WORK INSTRUCTION
Copy every line of the entries that has the string "center" in it.

[Front-end code edit data]
========

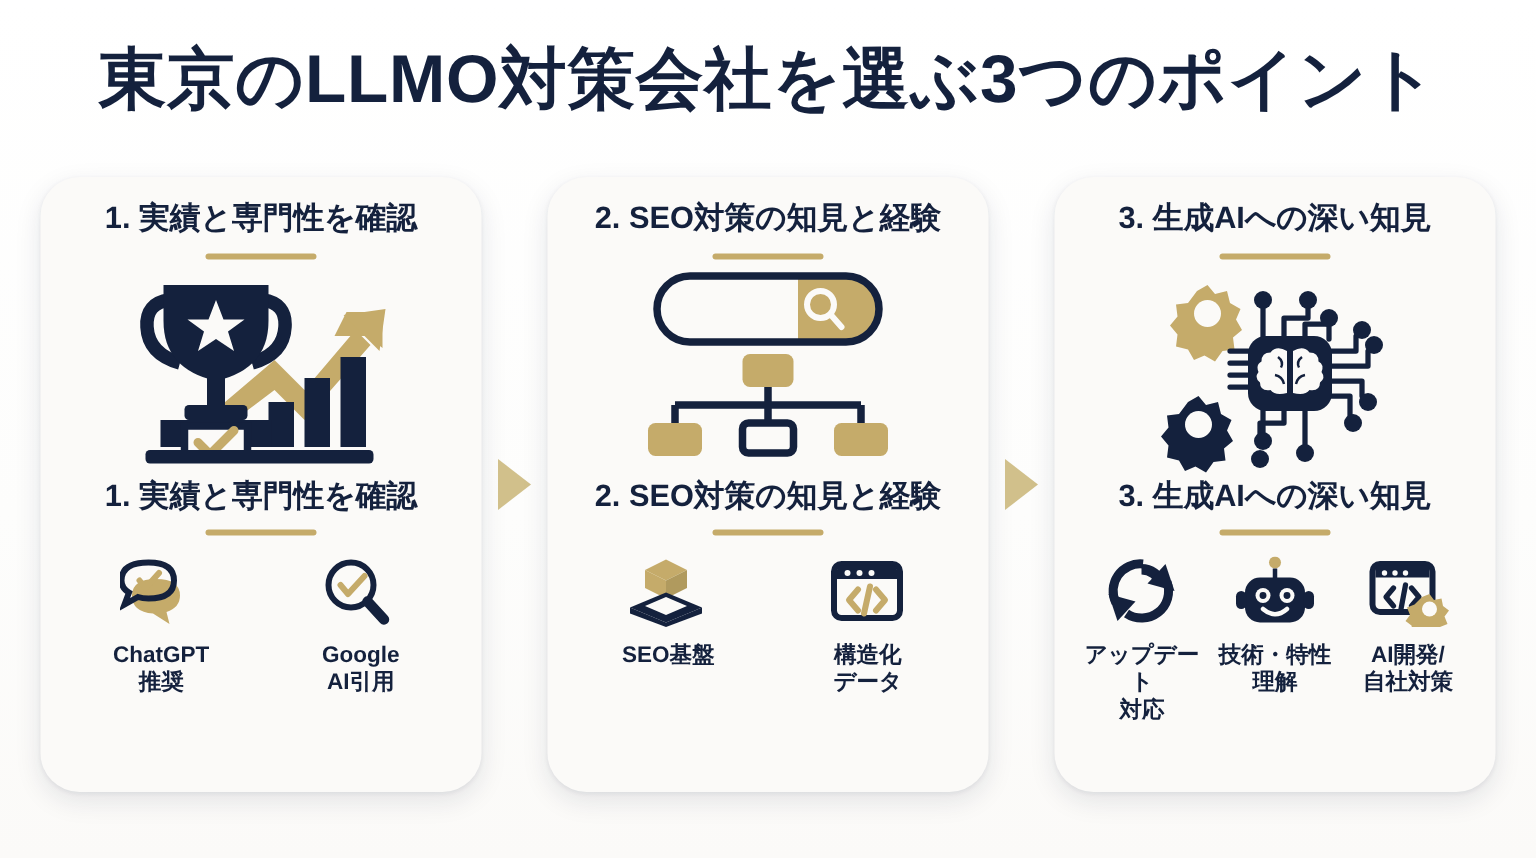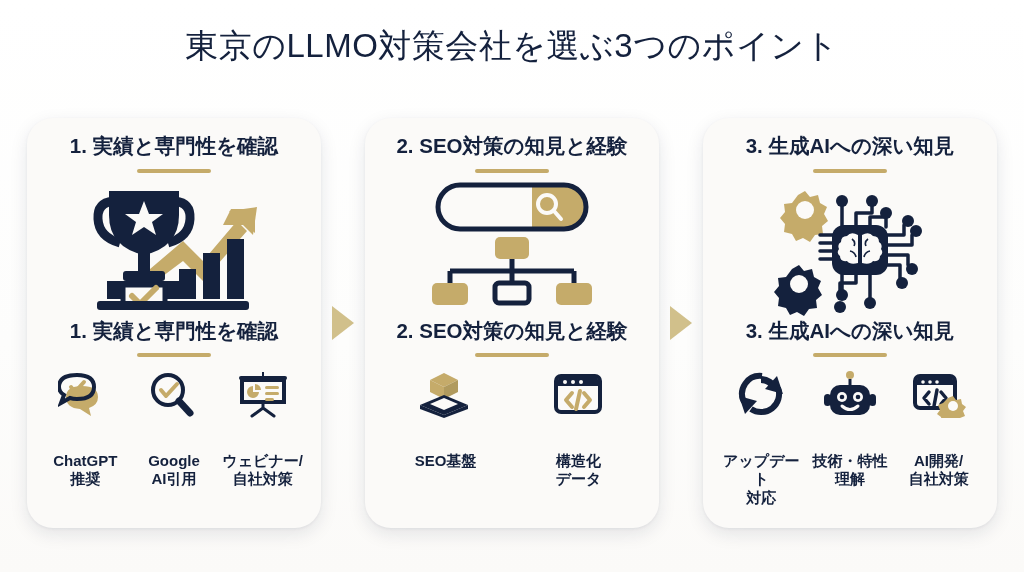--- a/index.html
+++ b/index.html
@@ -33,8 +33,8 @@
     text-align: center;
   }
   .title {
-    font-size: 33px;
-    font-weight: 400;
+    font-size: 45px;
+    font-weight: 700;
     color: #14213d;
     letter-spacing: 0.5px;
     line-height: 1.1;

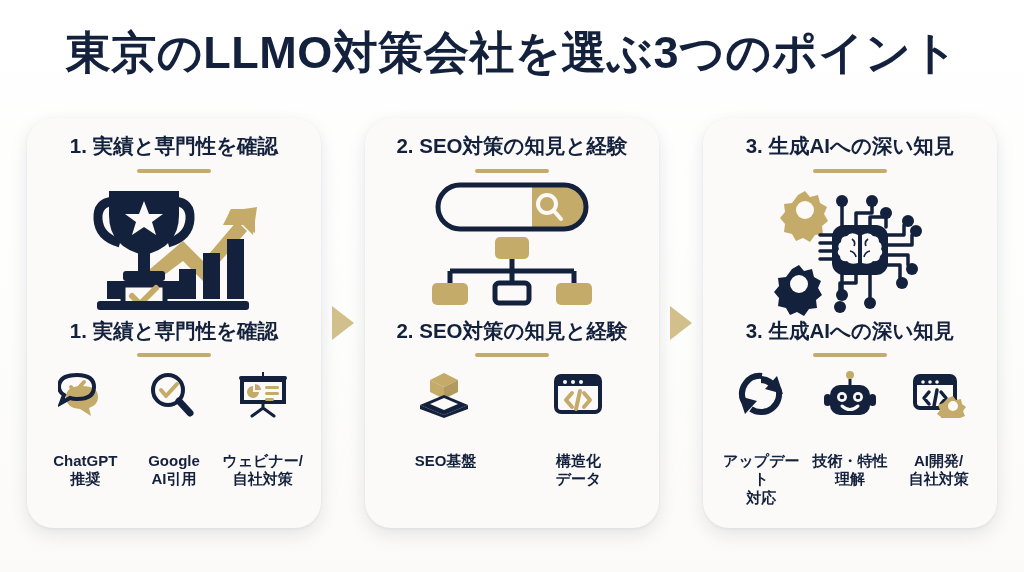--- a/index.html
+++ b/index.html
@@ -122,7 +122,6 @@
     flex-direction: column;
     align-items: center;
     width: 33%;
-    gap: 24px;
   }
   .feature-icon {
     height: 52px;

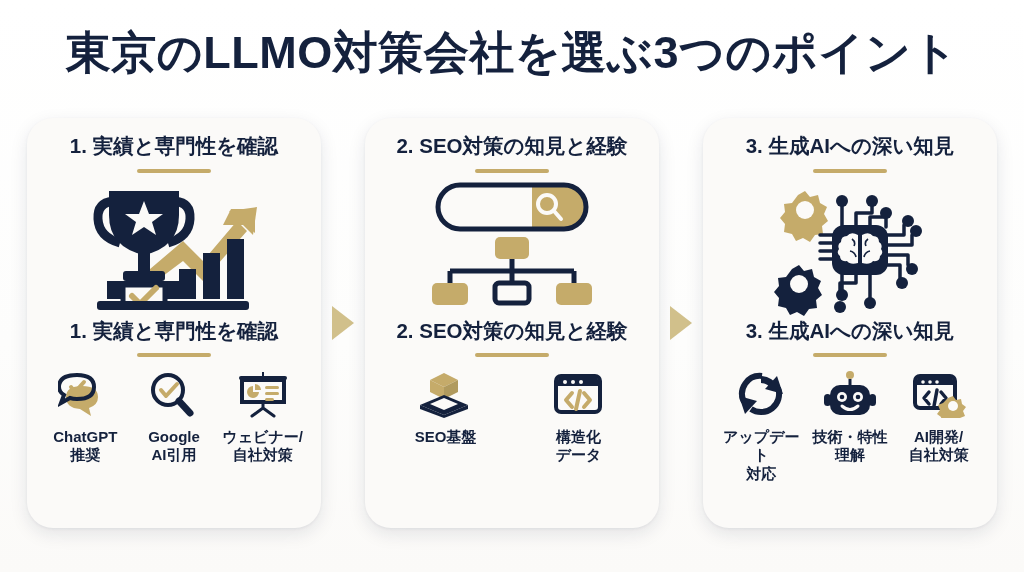--- a/index.html
+++ b/index.html
@@ -216,23 +216,6 @@
           </span>
           <div class="feature-label">Google
 AI引用</div>
-        </div>
-        <div class="feature">
-          <span class="feature-icon">
-            <svg width="54" height="46" viewBox="0 0 54 46">
-              <rect class="nv" x="3" y="4" width="48" height="4" rx="2"></rect>
-              <rect class="nv-s" stroke-width="4" x="6" y="8" width="42" height="22"></rect>
-              <path class="gd" d="M17 14 a6 6 0 1 0 6 6 h-6 Z"></path>
-              <path class="gd" d="M19 12 a6 6 0 0 1 6 6 h-6 Z"></path>
-              <rect class="gd" x="29" y="14" width="14" height="3" rx="1.5"></rect>
-              <rect class="gd" x="29" y="20" width="14" height="3" rx="1.5"></rect>
-              <rect class="gd" x="29" y="26" width="9" height="3" rx="1.5"></rect>
-              <rect class="nv" x="26" y="0" width="2" height="5"></rect>
-              <path class="nv-s" stroke-width="3" stroke-linecap="round" d="M27 30 l0 6 M27 36 l-11 8 M27 36 l11 8"></path>
-            </svg>
-          </span>
-          <div class="feature-label">ウェビナー/
-自社対策</div>
         </div>
       </div>
     </div>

========

ANSWER FOR THE TASK
     text-align: center;
     align-items: center;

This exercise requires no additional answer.